How to complete this task
The answer must be every line of the records below that holds the word "none".

*** Dataset extract ***

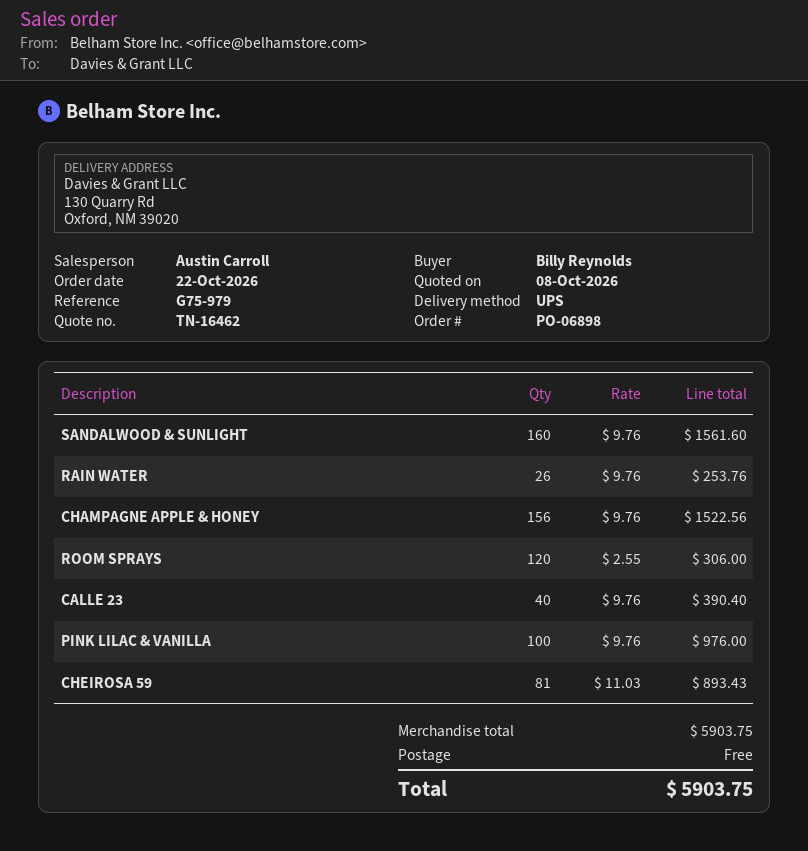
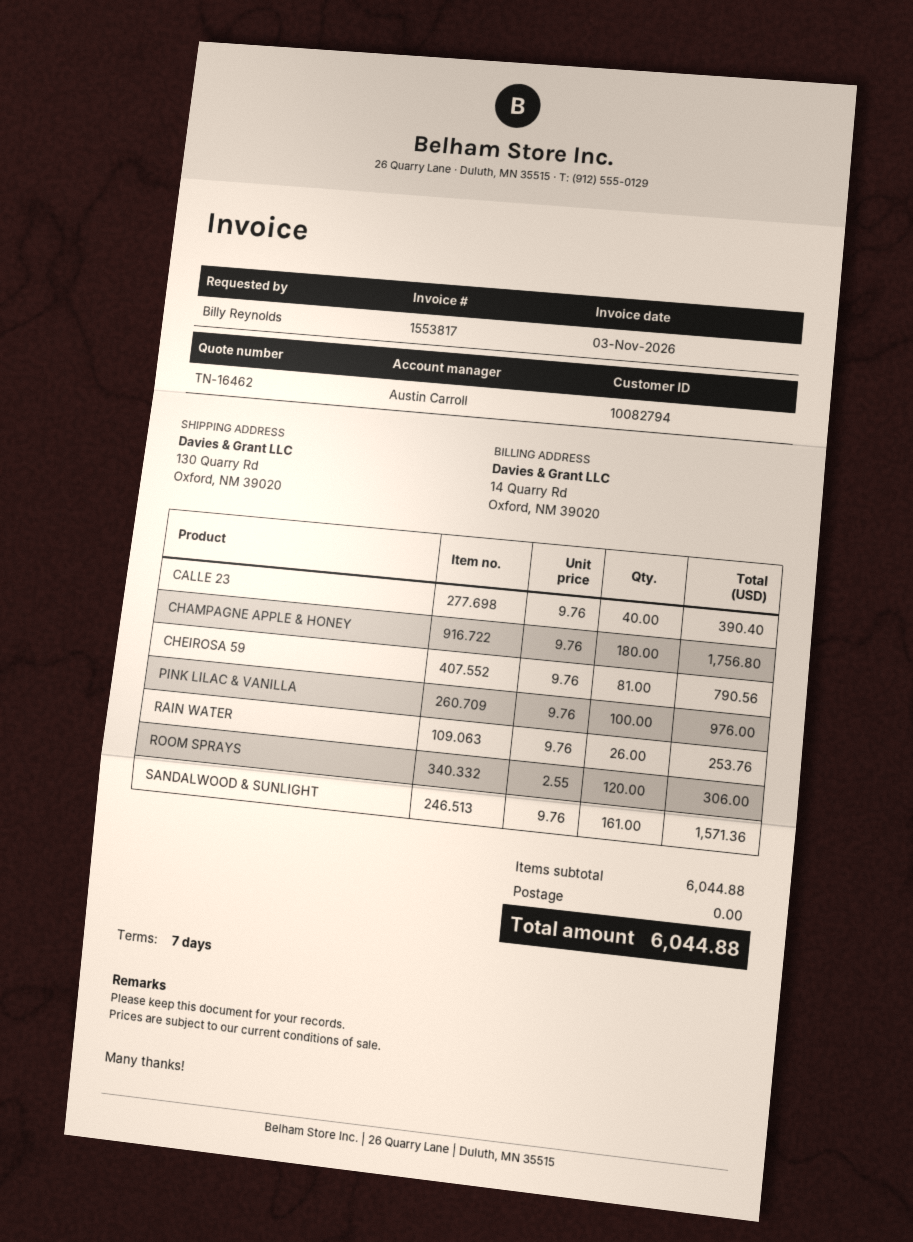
SANDALWOOD & SUNLIGHT: 160 x 9.76 = 1561.60 -> 161 x 9.76 = 1571.36
CHAMPAGNE APPLE & HONEY: 156 x 9.76 = 1522.56 -> 180 x 9.76 = 1756.80
CHEIROSA 59: 81 x 11.03 = 893.43 -> 81 x 9.76 = 790.56
subtotal: 5903.75 -> 6044.88
total: 5903.75 -> 6044.88

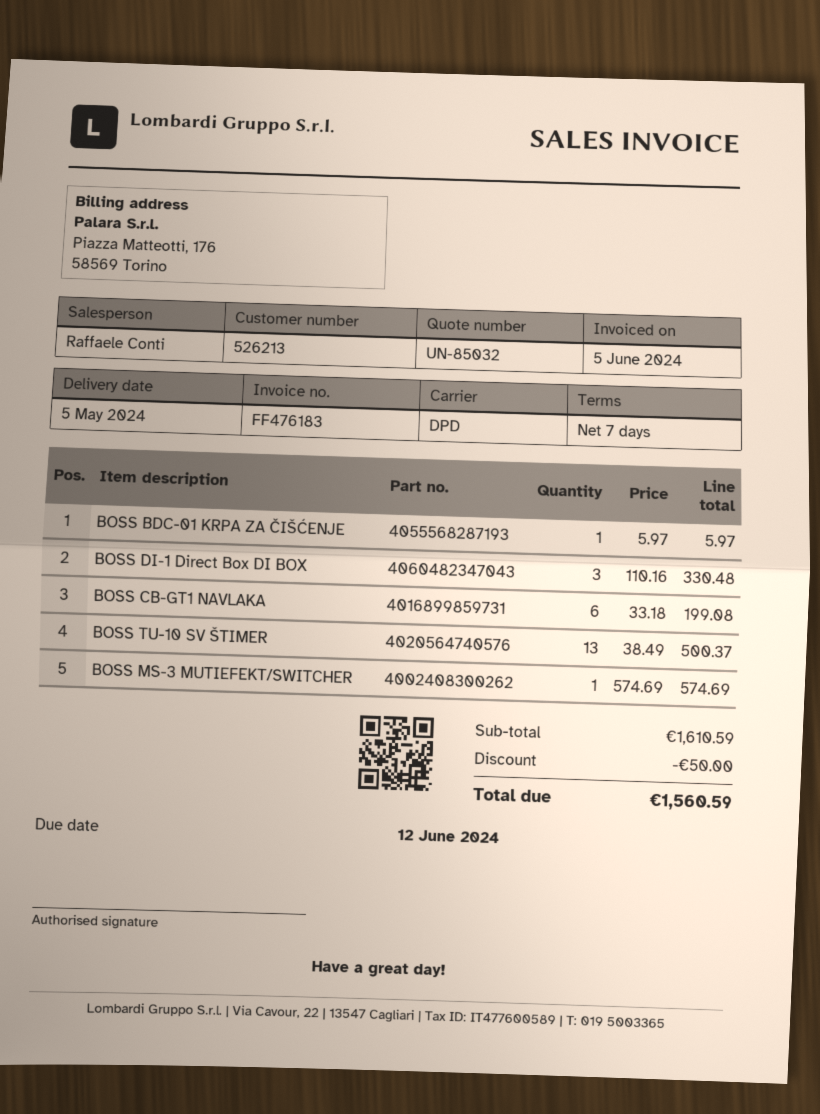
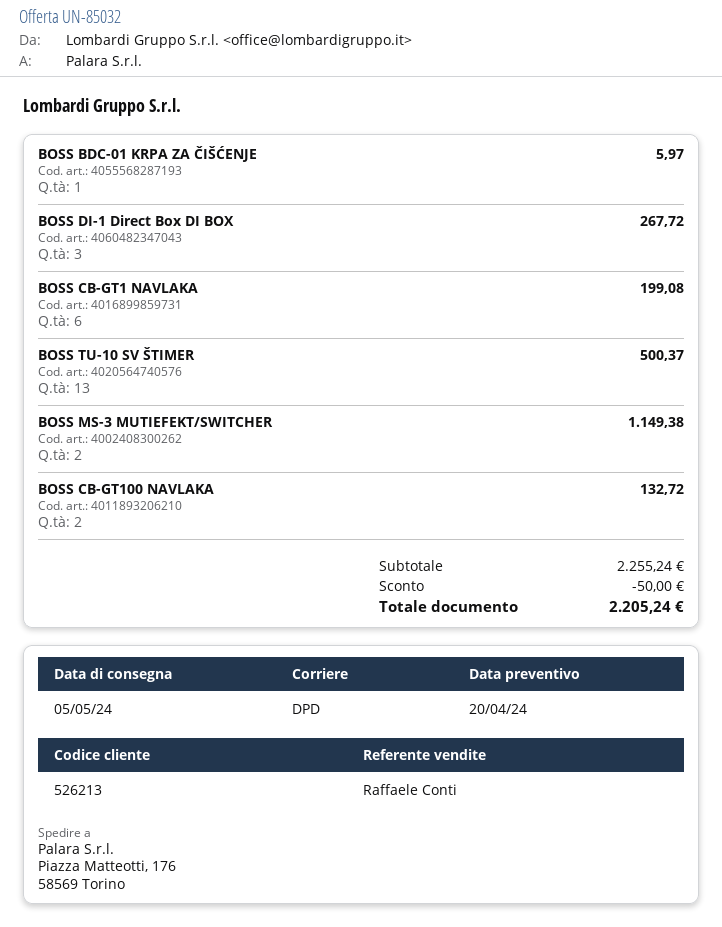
BOSS DI-1 Direct Box DI BOX: 3 for 330.48 -> 3 for 267.72
BOSS MS-3 MUTIEFEKT/SWITCHER: 1 for 574.69 -> 2 for 1149.38
BOSS CB-GT100 NAVLAKA: none -> 2 for 132.72
subtotal: 1610.59 -> 2255.24
total: 1560.59 -> 2205.24

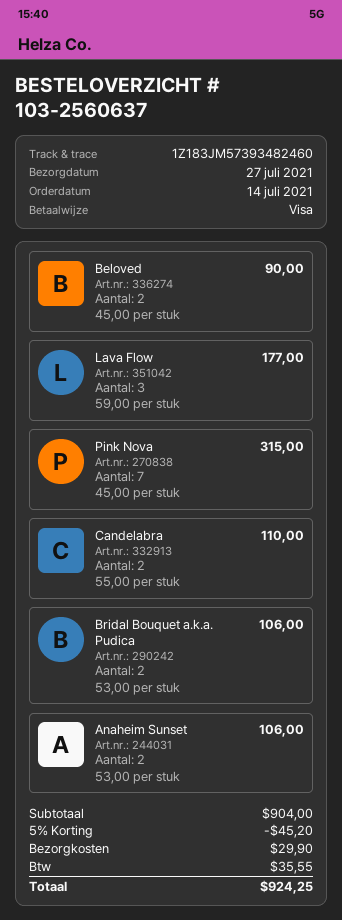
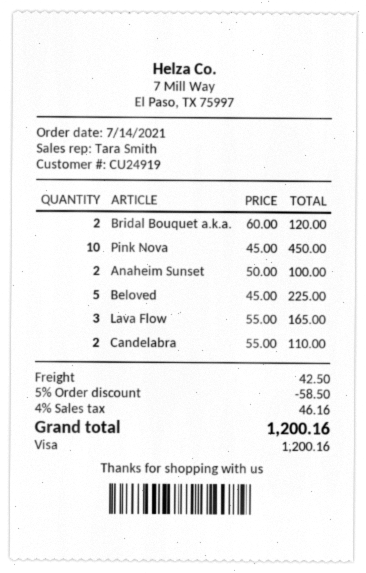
Beloved: 2 x 45.00 = 90.00 -> 5 x 45.00 = 225.00
Lava Flow: 3 x 59.00 = 177.00 -> 3 x 55.00 = 165.00
Pink Nova: 7 x 45.00 = 315.00 -> 10 x 45.00 = 450.00
Bridal Bouquet a.k.a. Pudica: 2 x 53.00 = 106.00 -> 2 x 60.00 = 120.00
Anaheim Sunset: 2 x 53.00 = 106.00 -> 2 x 50.00 = 100.00
discount: 5% = 45.20 -> 5% = 58.50
shipping: 29.90 -> 42.50
tax: 35.55 -> 46.16
total: 924.25 -> 1200.16

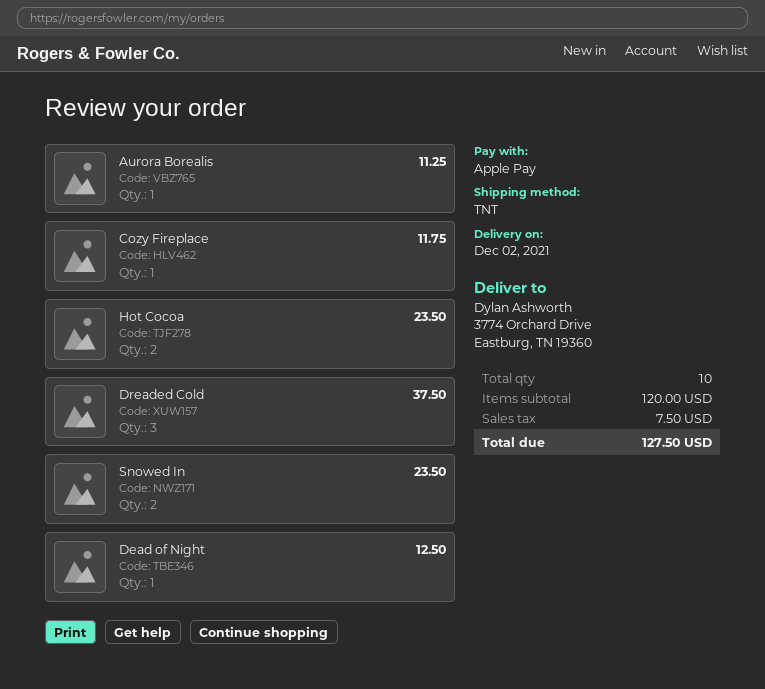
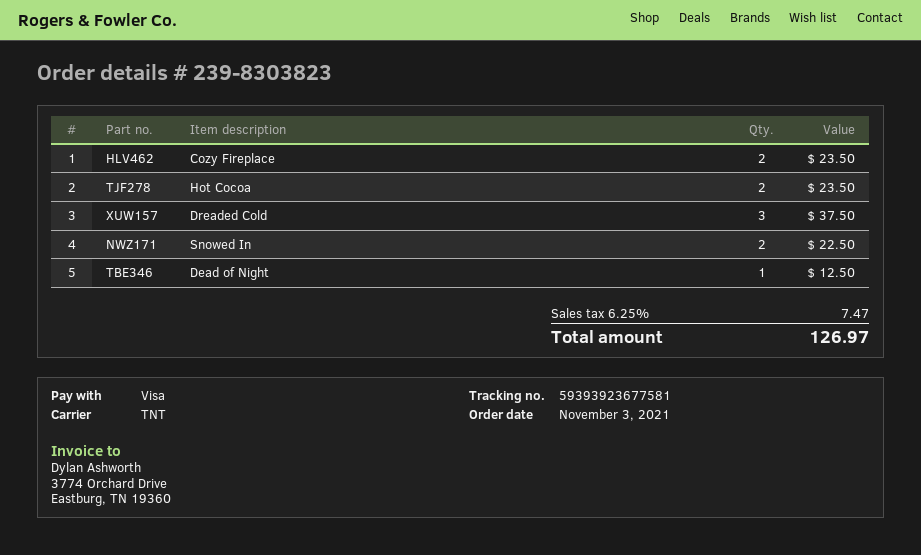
payment method: Apple Pay -> Visa
Aurora Borealis: 1 for 11.25 -> none
Cozy Fireplace: 1 for 11.75 -> 2 for 23.50
Snowed In: 2 for 23.50 -> 2 for 22.50
tax: 7.50 -> 7.47
total: 127.50 -> 126.97

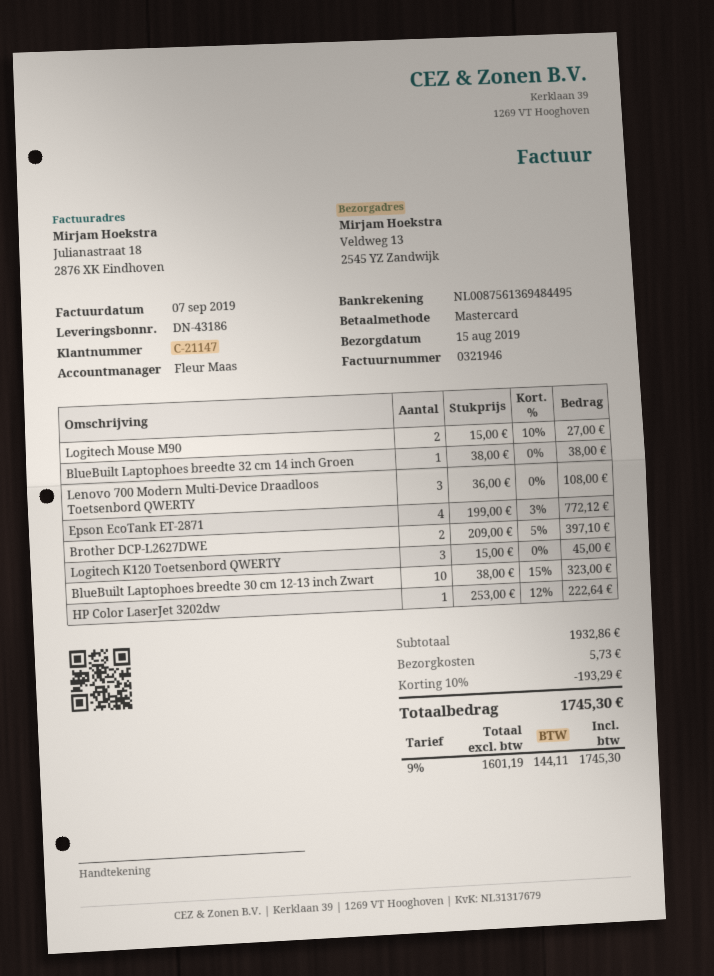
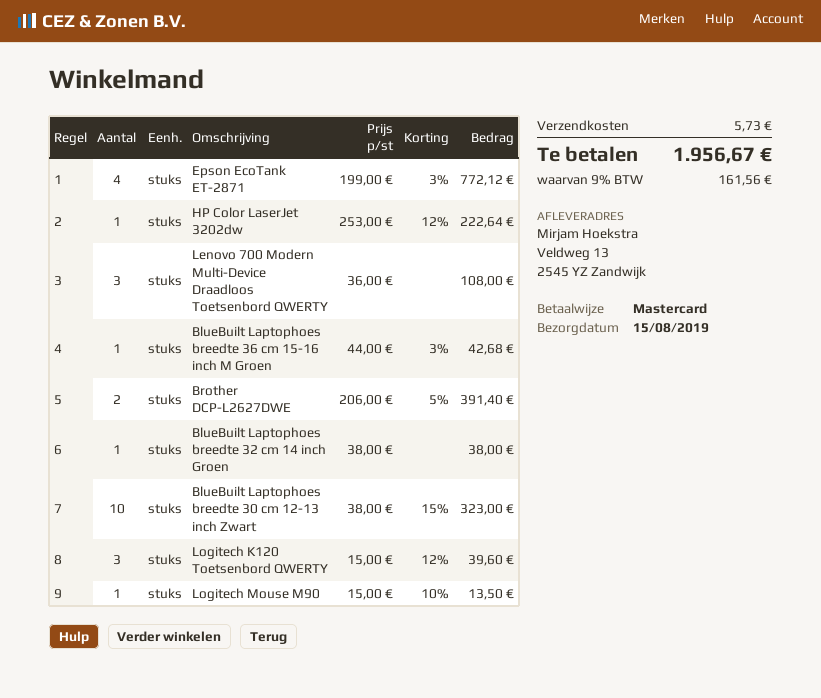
Logitech Mouse M90: 2 x 15.00 - 10% = 27.00 -> 1 x 15.00 - 10% = 13.50
Brother DCP-L2627DWE: 2 x 209.00 - 5% = 397.10 -> 2 x 206.00 - 5% = 391.40
Logitech K120 Toetsenbord QWERTY: 3 x 15.00 = 45.00 -> 3 x 15.00 - 12% = 39.60
BlueBuilt Laptophoes breedte 36 cm 15-16 inch M Groen: none -> 1 x 44.00 - 3% = 42.68
discount: 10% = 193.29 -> none
tax: 9% = 144.11 -> 9% = 161.56
total: 1745.30 -> 1956.67

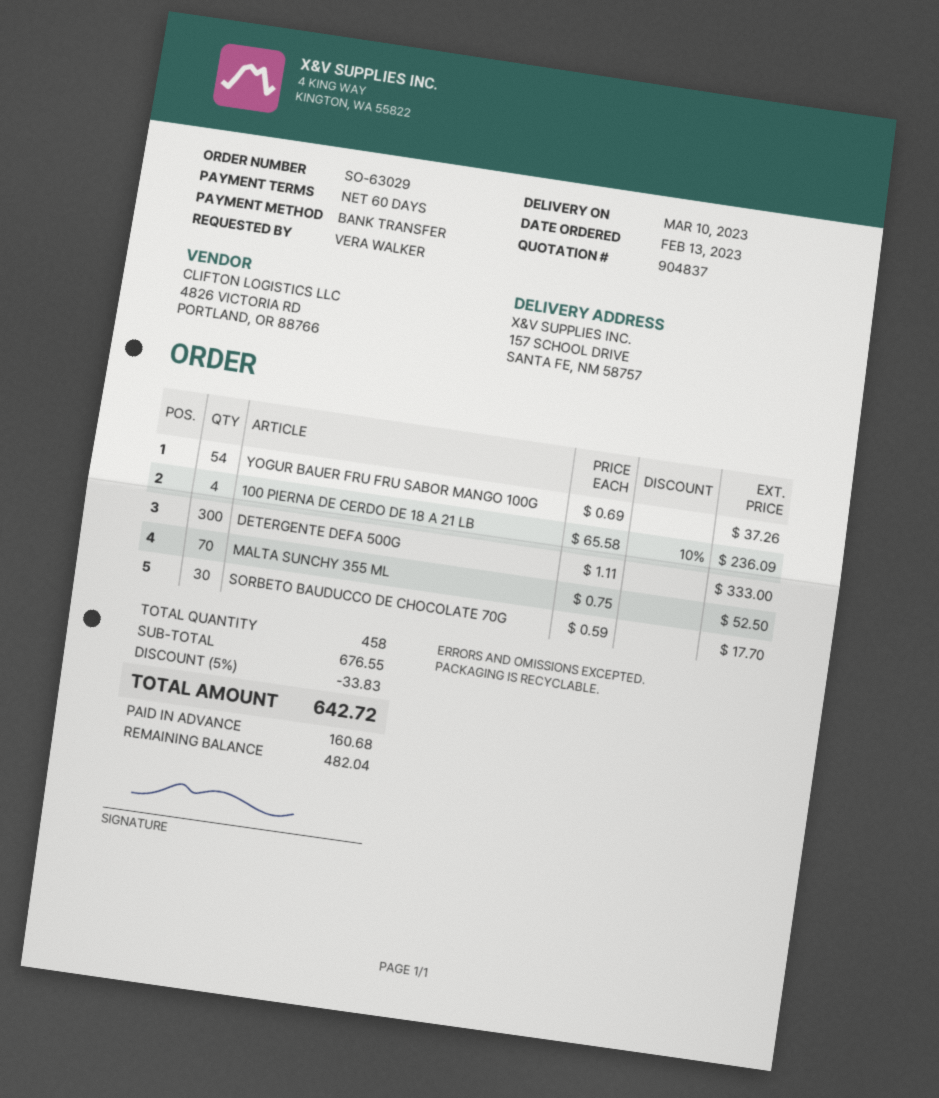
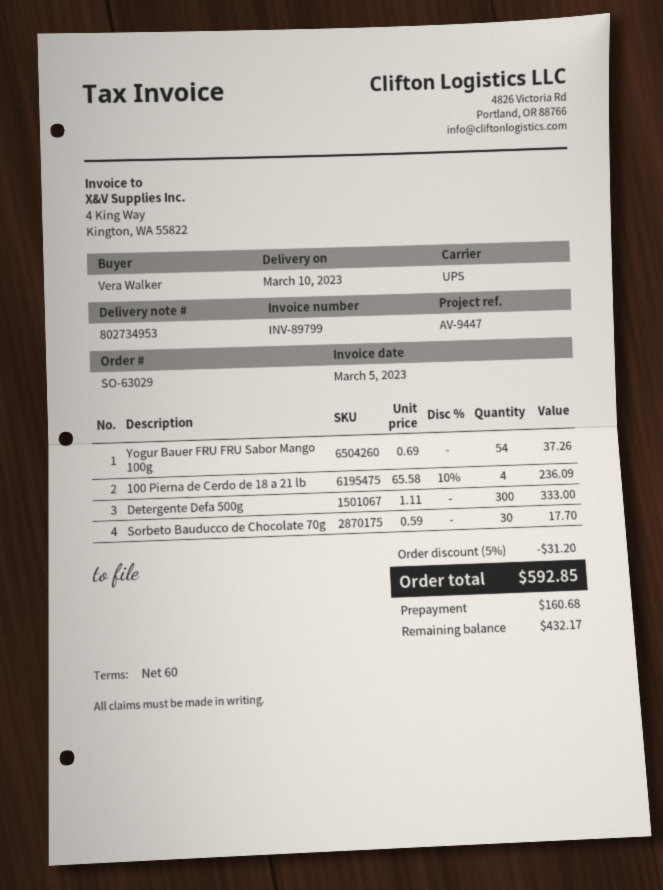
MALTA SUNCHY 355 ML: 70 x 0.75 = 52.50 -> none
discount: 5% = 33.83 -> 5% = 31.20
total: 642.72 -> 592.85
balance: 482.04 -> 432.17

***

Answer for this exercise
BOSS CB-GT100 NAVLAKA: none -> 2 for 132.72
Aurora Borealis: 1 for 11.25 -> none
BlueBuilt Laptophoes breedte 36 cm 15-16 inch M Groen: none -> 1 x 44.00 - 3% = 42.68
discount: 10% = 193.29 -> none
MALTA SUNCHY 355 ML: 70 x 0.75 = 52.50 -> none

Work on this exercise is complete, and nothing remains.